Piechowicz v. United States

885 F.2d 1207, 1989 WL 107178
CourtCourt of Appeals for the Fourth Circuit
DecidedSeptember 20, 1989
DocketNos. 88-2099, 88-2100
StatusPublished
Cited by61 cases

This text of 885 F.2d 1207 (Piechowicz v. United States) is published on Counsel Stack Legal Research, covering Court of Appeals for the Fourth Circuit primary law. Counsel Stack provides free access to over 12 million legal documents including statutes, case law, regulations, and constitutions.

Bluebook
Piechowicz v. United States, 885 F.2d 1207, 1989 WL 107178 (4th Cir. 1989).

Opinion

ERVIN, Chief Judge:

This action pits a number of plaintiffs, understandably grieved at the murder of two relatives by a contract killer, against the United States and two of its agents, whom the plaintiffs believe did too little to prevent the tragedy. The district court dismissed the action on the defendants’ motions, holding them immune from suit for the challenged decisions. We have every sympathy for the plaintiffs’ loss, but must agree with the district court that their claims will not lie against these defendants. Accordingly, we affirm.

I.

A.

Plaintiffs sued James Savage, an Assistant U.S. Attorney, and John Ryan, a Drug Enforcement Administration (“DEA”) agent, (collectively “the agents”) and the United States on twelve counts stemming from the murders of their relatives David Piechowicz and Susan Kennedy (“the Pie-chowiczes”). The counts — six under the Federal Tort Claims Act (“FTCA”) and six under the Fifth Amendment — sought a total of $120,000,000.00 for acts the plaintiffs alleged had negligently or recklessly led to the murders.

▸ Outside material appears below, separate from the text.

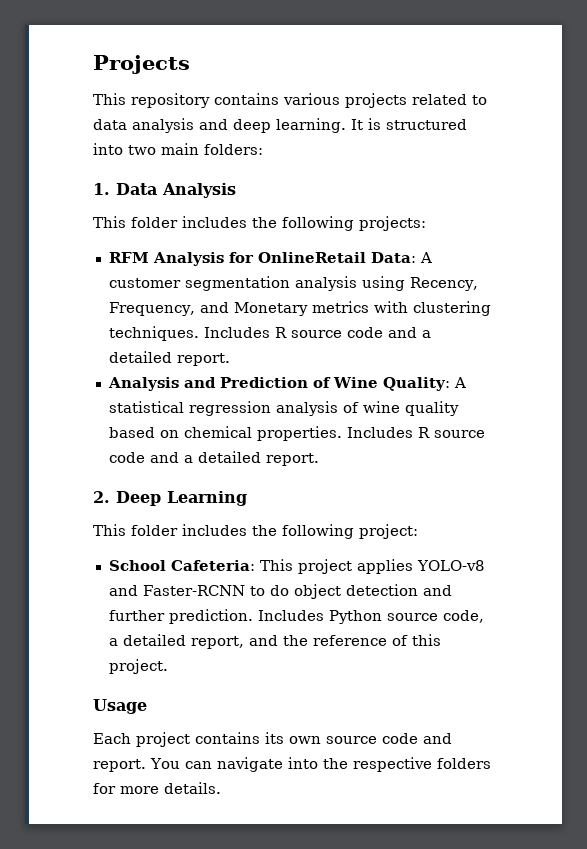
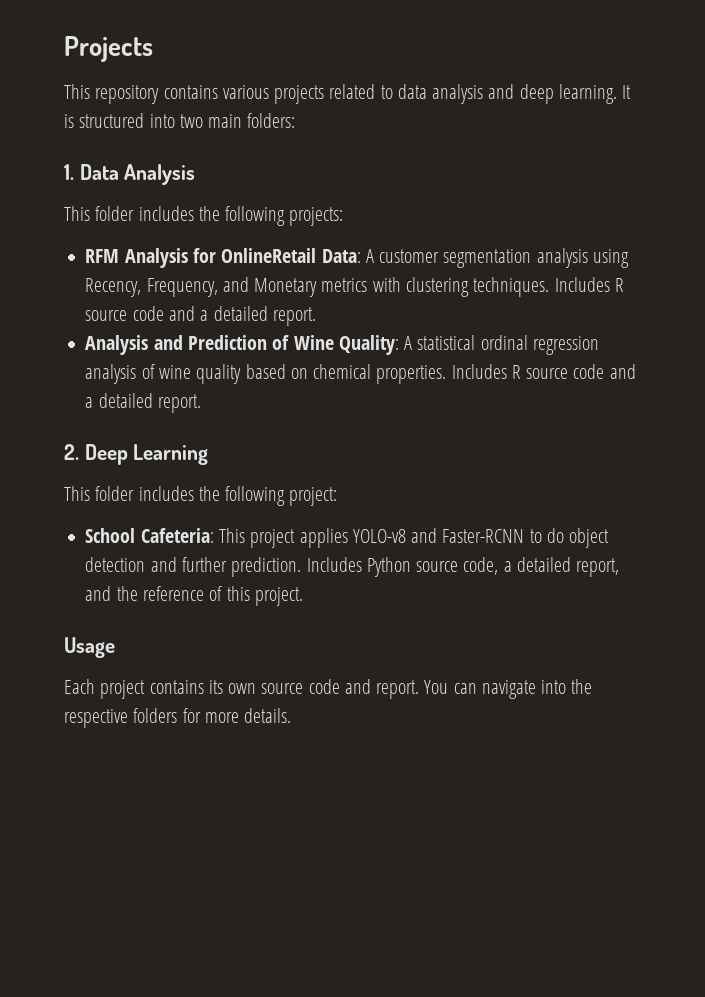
- Analysis and Prediction of Wine Quality: A statistical regression analysis of wine quality based on chemical properties.
+ Analysis and Prediction of Wine Quality: A statistical ordinal regression analysis of wine quality based on chemical properties.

Plaintiffs moved early in the suit to disqualify all the judges in the forum, the District of Maryland, as possibly partial toward Savage, who frequently appeared before them. 28 U.S.C. § 455(a). Judge Kaufman denied the motion, observing that he “has had no relationship with [Savage] except in the course of [Savage’s] appearances before this court and an occasional contact at receptions or the like” and that this relationship was much less than the judge enjoyed with attorneys over whom he would not hesitate to sit in criminal judgment.

The district court subsequently granted Savage’s and Ryan’s motions to dismiss based on their qualified immunity. The court then granted the United States summary judgment under the discretionary function exception to the FTCA.1 28 U.S.C. § 2680(a). Plaintiffs have appealed the orders dismissing the defendants and refusing to disqualify Judge Kaufman and, perhaps, his colleagues.

B.

On November 10, 1982, federal marshals arrested Anthony Grandison in Baltimore. [1210]*1210The marshals suspected that Grandison had violated the terms of his parole from a five-year sentence for assaulting DEA agents. When the marshals searched Grandison, they found a key to a room at Baltimore’s Warren House Hotel.

A couple of hours after Grandison’s arrest, David Piechowicz, manager of the Warren House, was accosted by a woman named Joyce Kelly. Kelly claimed to be Grandison’s sister and said she had to retrieve Grandison’s belongings from his room. Kelly was really the mother of one of Grandison’s associates, whom Grandison had told to “take care of that thing” as the marshals led him into custody. David refused to allow Kelly in the room without Grandison’s permission. When David phoned the number Kelly gave him to contact Grandison, who Kelly said had been arrested, David found himself talking to the FBI.

After the call, David went into Grandi-son’s room and took out three bags. David recognized drug paraphernalia in one bag and clothes in a second. A later FBI inventory of the bags also turned up a revolver. The third bag was locked, but FBI agents later opened it under warrant and discovered about 100 grams of heroin and 122 grams of cocaine, as well as over four pounds of cutting substances.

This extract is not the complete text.